The Discovery of America by the Turks
- First edition
- Author: Jorge Amado
- Original title: A Descoberta da América pelos Turcos
- Language: Portuguese
- Publisher: Editora Record
- Publication date: 1994
- Publication place: Brazil
- Published in English: 2012
- Media type: Print (Hardback & Paperback)
- Pages: 171 pp (first edition, paperback)
- ISBN: 85-01-04161-0 (first edition, paperback)
- OCLC: 30948862
- LC Class: PQ9697.A647 D47 1994

= The Discovery of America by the Turks =

1994 novel by Jorge Amado

The Discovery of America by the Turks (Portuguese: A Descoberta da América pelos Turcos) is a Brazilian Modernist novel. It was written by Jorge Amado in 1994 but not published in English until 2012. Amado tells how, in 1991, he was approached by an organization in Italy to write a story to celebrate the fifth centennial of the discovery of the American continent. This would be published in a book, together with stories by Norman Mailer and Carlos Fuentes, which would be handed out to passengers flying between Italy and Central, North and South America in 1992, the year of the fifth centennial. Amado submitted The Discovery of America by the Turks but the Italian book was never published, leaving Amado free to publish the 77-page story as a separate volume.

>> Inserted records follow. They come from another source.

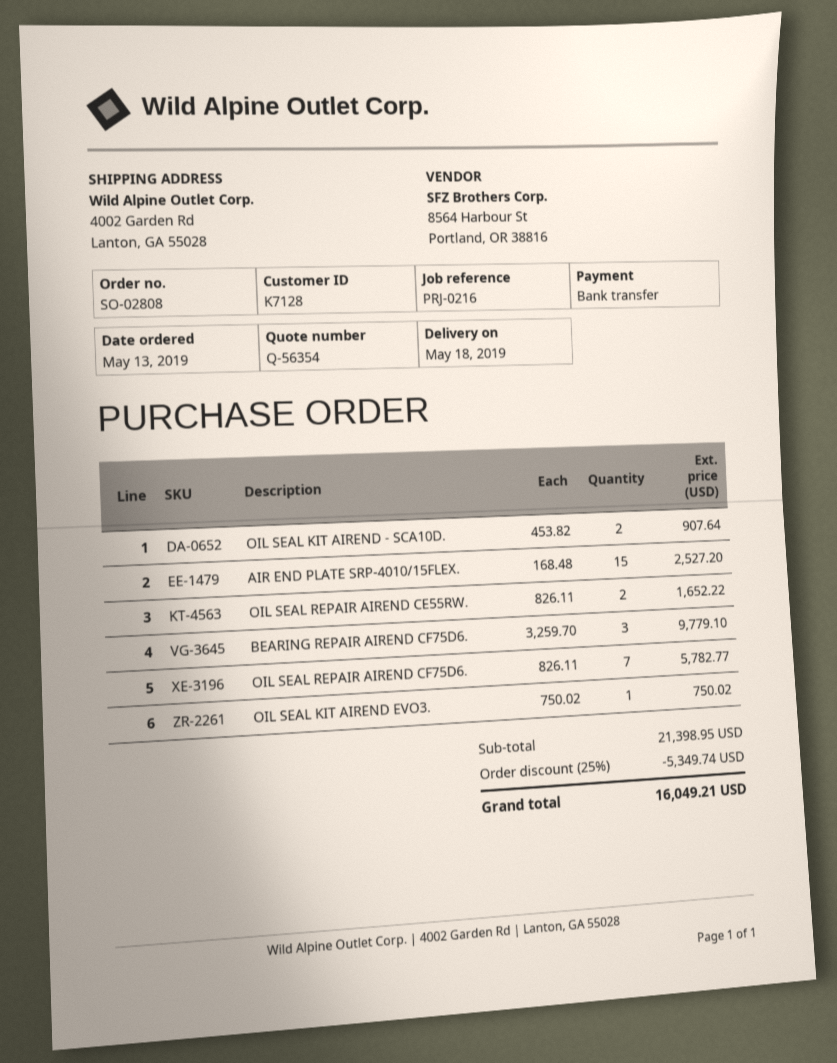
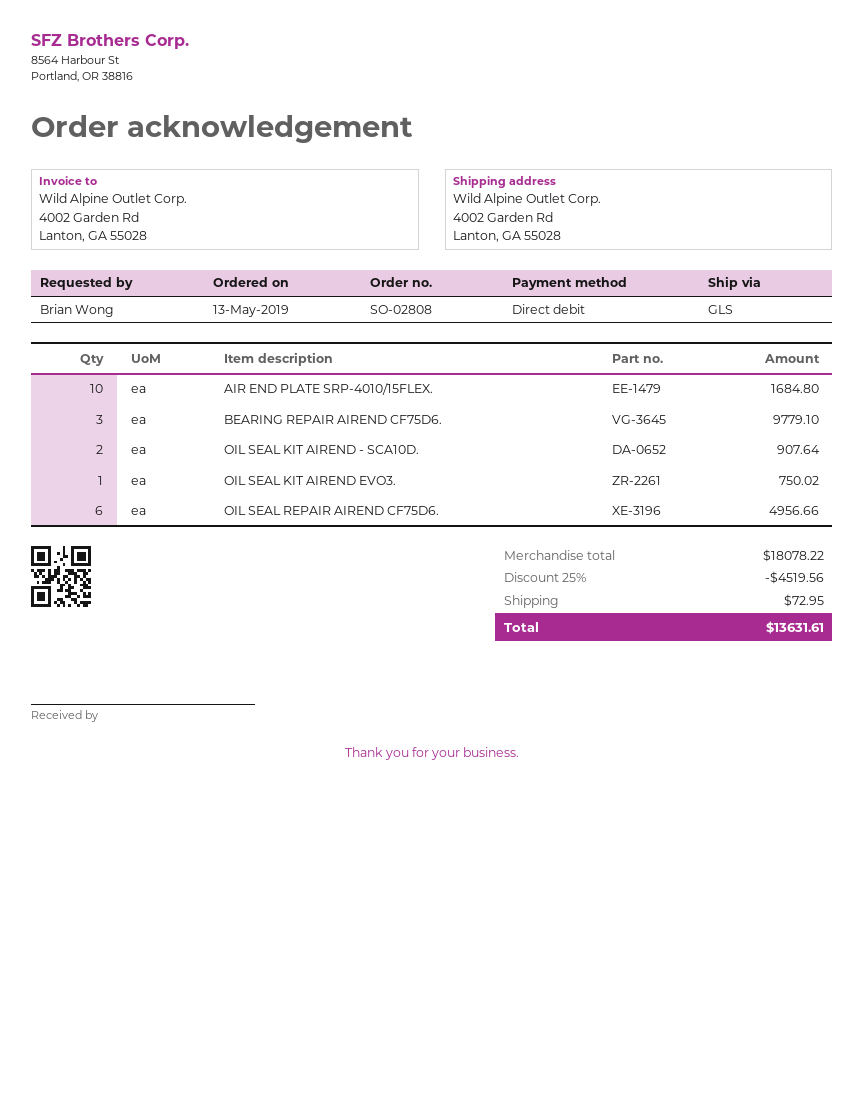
payment method: bank transfer -> direct debit
AIR END PLATE SRP-4010/15FLEX.: 15 for 2527.20 -> 10 for 1684.80
OIL SEAL REPAIR AIREND CE55RW.: 2 for 1652.22 -> none
OIL SEAL REPAIR AIREND CF75D6.: 7 for 5782.77 -> 6 for 4956.66
subtotal: 21398.95 -> 18078.22
discount: 25% = 5349.74 -> 25% = 4519.56
shipping: none -> 72.95
total: 16049.21 -> 13631.61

The novel itself was based on a chapter prepared and subsequently rejected by Amado for an earlier novel, Showdown. As a postscript to The Discovery of America by the Turks, his wife, Zélia Gattai, describes how she rescued the rejected manuscript from the trash can and saved it.

The two leading characters of the book are, in fact, from Syria and Lebanon. The word Turk was used generically in Brazil to refer to Arabs. According to Amado this stemmed from the fact that the earliest arrivals to Brazil from the Middle East carried papers issued by the Ottoman Empire. Raduan Murad and Jamil Bichara arrived in Brazil on the same ship in 1903 and maintained a friendship even though Raduan remained near the Bahia coast at Itabuna, a thriving cocoa center, while Jamil headed inland to work first as a cocoa buyer and then to operate a small store. The story revolves around the attempts of Raduan to persuade his friend to marry the unattractive daughter of another friend, Ibrahim, with a share of Ibrahim's store as the reward.
In a foreword to the novel, José Saramago describes it as a "Brazilian picaresque", where people "think only of fornicating, of piling up money and lovers, and of drinking bouts".